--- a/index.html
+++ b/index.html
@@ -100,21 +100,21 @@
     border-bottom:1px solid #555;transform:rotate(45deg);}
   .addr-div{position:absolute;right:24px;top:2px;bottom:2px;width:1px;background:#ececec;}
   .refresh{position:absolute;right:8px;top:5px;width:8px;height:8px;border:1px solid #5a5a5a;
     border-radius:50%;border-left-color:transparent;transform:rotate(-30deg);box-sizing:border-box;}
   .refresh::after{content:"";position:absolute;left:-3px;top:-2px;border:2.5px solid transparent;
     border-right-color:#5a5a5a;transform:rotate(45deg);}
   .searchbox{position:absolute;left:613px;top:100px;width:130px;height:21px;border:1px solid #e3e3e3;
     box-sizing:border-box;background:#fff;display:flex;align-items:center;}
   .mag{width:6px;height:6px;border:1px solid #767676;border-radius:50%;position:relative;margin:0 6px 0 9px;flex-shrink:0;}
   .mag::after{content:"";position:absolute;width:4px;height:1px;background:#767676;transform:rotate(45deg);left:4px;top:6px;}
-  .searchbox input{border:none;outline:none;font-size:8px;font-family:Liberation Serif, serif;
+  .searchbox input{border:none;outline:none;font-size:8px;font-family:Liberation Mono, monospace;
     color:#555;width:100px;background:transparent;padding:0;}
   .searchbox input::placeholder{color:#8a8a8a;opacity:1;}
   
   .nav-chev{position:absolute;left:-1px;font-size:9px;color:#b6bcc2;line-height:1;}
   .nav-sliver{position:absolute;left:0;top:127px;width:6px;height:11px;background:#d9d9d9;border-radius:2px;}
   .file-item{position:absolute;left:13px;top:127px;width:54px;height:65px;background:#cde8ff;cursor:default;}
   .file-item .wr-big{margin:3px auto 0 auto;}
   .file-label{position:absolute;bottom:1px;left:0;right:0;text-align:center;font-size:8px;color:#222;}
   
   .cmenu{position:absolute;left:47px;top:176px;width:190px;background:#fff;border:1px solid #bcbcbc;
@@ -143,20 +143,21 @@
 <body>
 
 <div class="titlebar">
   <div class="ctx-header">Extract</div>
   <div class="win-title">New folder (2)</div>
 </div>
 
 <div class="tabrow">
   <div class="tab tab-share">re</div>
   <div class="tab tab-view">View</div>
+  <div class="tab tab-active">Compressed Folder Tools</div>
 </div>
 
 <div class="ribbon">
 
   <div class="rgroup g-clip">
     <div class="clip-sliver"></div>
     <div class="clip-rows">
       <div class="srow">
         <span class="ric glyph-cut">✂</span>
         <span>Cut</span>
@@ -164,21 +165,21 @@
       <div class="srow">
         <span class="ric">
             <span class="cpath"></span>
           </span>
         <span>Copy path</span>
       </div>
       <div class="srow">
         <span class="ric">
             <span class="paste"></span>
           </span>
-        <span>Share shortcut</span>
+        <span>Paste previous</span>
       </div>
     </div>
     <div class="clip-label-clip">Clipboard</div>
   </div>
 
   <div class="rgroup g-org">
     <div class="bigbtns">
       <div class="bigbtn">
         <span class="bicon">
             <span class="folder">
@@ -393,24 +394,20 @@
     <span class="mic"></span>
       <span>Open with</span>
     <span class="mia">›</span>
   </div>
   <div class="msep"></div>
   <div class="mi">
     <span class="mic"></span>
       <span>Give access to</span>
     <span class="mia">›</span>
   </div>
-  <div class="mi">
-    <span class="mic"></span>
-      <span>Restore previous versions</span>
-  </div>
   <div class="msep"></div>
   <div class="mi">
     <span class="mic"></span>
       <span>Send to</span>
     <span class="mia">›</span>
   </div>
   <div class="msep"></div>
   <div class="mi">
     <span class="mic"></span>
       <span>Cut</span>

○ ○ ○ ○

## Action item
Every line above needs to be retyped exactly.

## Reply to the task
--- a/index.html
+++ b/index.html
@@ -100,21 +100,21 @@
     border-bottom:1px solid #555;transform:rotate(45deg);}
   .addr-div{position:absolute;right:24px;top:2px;bottom:2px;width:1px;background:#ececec;}
   .refresh{position:absolute;right:8px;top:5px;width:8px;height:8px;border:1px solid #5a5a5a;
     border-radius:50%;border-left-color:transparent;transform:rotate(-30deg);box-sizing:border-box;}
   .refresh::after{content:"";position:absolute;left:-3px;top:-2px;border:2.5px solid transparent;
     border-right-color:#5a5a5a;transform:rotate(45deg);}
   .searchbox{position:absolute;left:613px;top:100px;width:130px;height:21px;border:1px solid #e3e3e3;
     box-sizing:border-box;background:#fff;display:flex;align-items:center;}
   .mag{width:6px;height:6px;border:1px solid #767676;border-radius:50%;position:relative;margin:0 6px 0 9px;flex-shrink:0;}
   .mag::after{content:"";position:absolute;width:4px;height:1px;background:#767676;transform:rotate(45deg);left:4px;top:6px;}
-  .searchbox input{border:none;outline:none;font-size:8px;font-family:Liberation Serif, serif;
+  .searchbox input{border:none;outline:none;font-size:8px;font-family:Liberation Mono, monospace;
     color:#555;width:100px;background:transparent;padding:0;}
   .searchbox input::placeholder{color:#8a8a8a;opacity:1;}
   
   .nav-chev{position:absolute;left:-1px;font-size:9px;color:#b6bcc2;line-height:1;}
   .nav-sliver{position:absolute;left:0;top:127px;width:6px;height:11px;background:#d9d9d9;border-radius:2px;}
   .file-item{position:absolute;left:13px;top:127px;width:54px;height:65px;background:#cde8ff;cursor:default;}
   .file-item .wr-big{margin:3px auto 0 auto;}
   .file-label{position:absolute;bottom:1px;left:0;right:0;text-align:center;font-size:8px;color:#222;}
   
   .cmenu{position:absolute;left:47px;top:176px;width:190px;background:#fff;border:1px solid #bcbcbc;
@@ -143,20 +143,21 @@
 <body>
 
 <div class="titlebar">
   <div class="ctx-header">Extract</div>
   <div class="win-title">New folder (2)</div>
 </div>
 
 <div class="tabrow">
   <div class="tab tab-share">re</div>
   <div class="tab tab-view">View</div>
+  <div class="tab tab-active">Compressed Folder Tools</div>
 </div>
 
 <div class="ribbon">
 
   <div class="rgroup g-clip">
     <div class="clip-sliver"></div>
     <div class="clip-rows">
       <div class="srow">
         <span class="ric glyph-cut">✂</span>
         <span>Cut</span>
@@ -164,21 +165,21 @@
       <div class="srow">
         <span class="ric">
             <span class="cpath"></span>
           </span>
         <span>Copy path</span>
       </div>
       <div class="srow">
         <span class="ric">
             <span class="paste"></span>
           </span>
-        <span>Share shortcut</span>
+        <span>Paste previous</span>
       </div>
     </div>
     <div class="clip-label-clip">Clipboard</div>
   </div>
 
   <div class="rgroup g-org">
     <div class="bigbtns">
       <div class="bigbtn">
         <span class="bicon">
             <span class="folder">
@@ -393,24 +394,20 @@
     <span class="mic"></span>
       <span>Open with</span>
     <span class="mia">›</span>
   </div>
   <div class="msep"></div>
   <div class="mi">
     <span class="mic"></span>
       <span>Give access to</span>
     <span class="mia">›</span>
   </div>
-  <div class="mi">
-    <span class="mic"></span>
-      <span>Restore previous versions</span>
-  </div>
   <div class="msep"></div>
   <div class="mi">
     <span class="mic"></span>
       <span>Send to</span>
     <span class="mia">›</span>
   </div>
   <div class="msep"></div>
   <div class="mi">
     <span class="mic"></span>
       <span>Cut</span>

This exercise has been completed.